I need to find an appropriate community to vent about microtransactions in mobile games. I just dipped into that world since I have more downtime out of the house, but I’m pretty disgusted with the quality of mobile gaming right now. What happened?!
You sound like you might enjoy a Steam Deck. So many great games available on PC, you don’t even need to take a glance at any micro transaction infested games.
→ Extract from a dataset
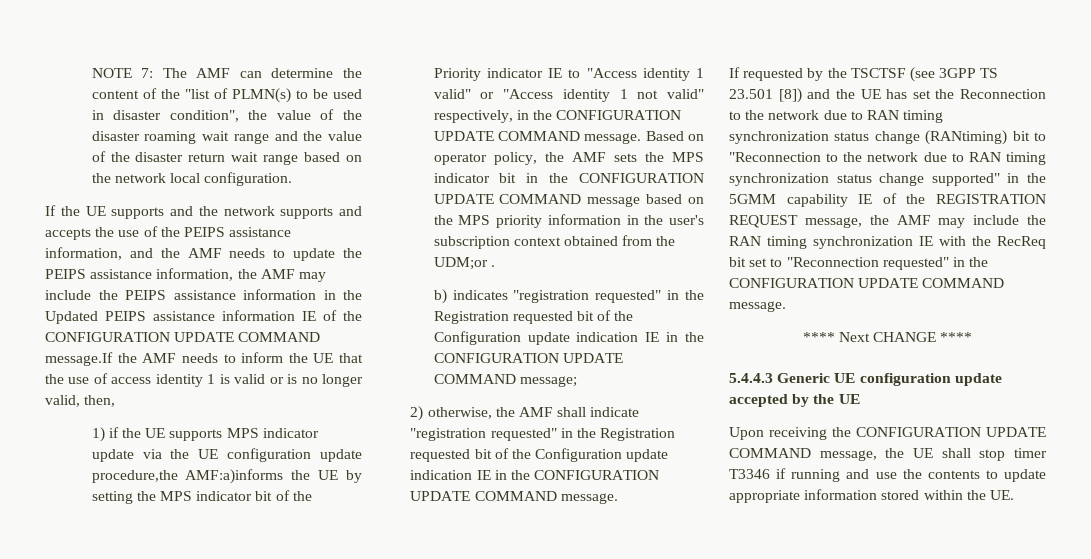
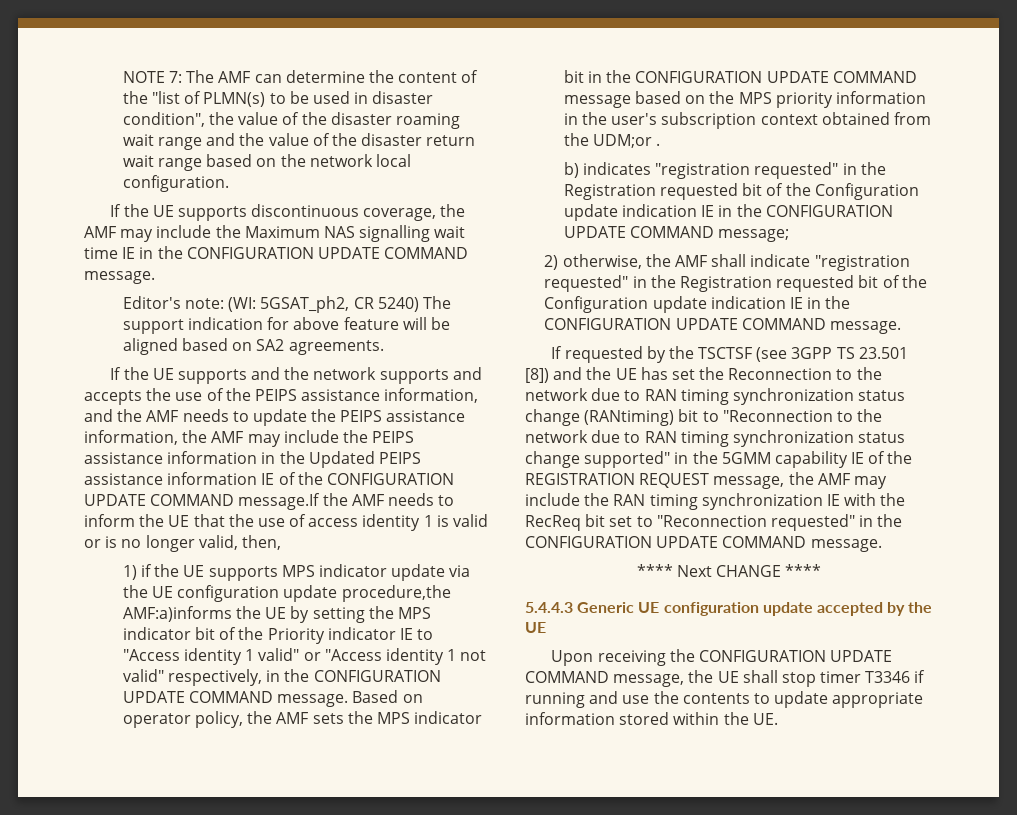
+ If the UE supports discontinuous coverage, the AMF may include the Maximum NAS signalling wait time IE in the CONFIGURATION UPDATE COMMAND message.
+ Editor's note: (WI: 5GSAT_ph2, CR 5240) The support indication for above feature will be aligned based on SA2 agreements.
Mobile games have basically always been like that. It’s practically Shovelware: The Industry. They’re cheap and quick to make compared to other games and mtx make crazy money, so they’re basically the equivalent of those cheap Chinese clothing brands that pop up out of nowhere for a month on Amazon and then change names to something like Zivaldie.
I was really disappointed by mobile games on Android when I jumped on that, though some of it is just that the things that I’d call at least halfway decent are also released on other platforms.
I would recommend looking at Shattered Pixel Dungeon, which a roguelike aimed at a touch interface that’s open-source, free, and on F-Droid. I’d call it the best open-source Android game that I’ve played.
The creator even hopped over here to [email protected].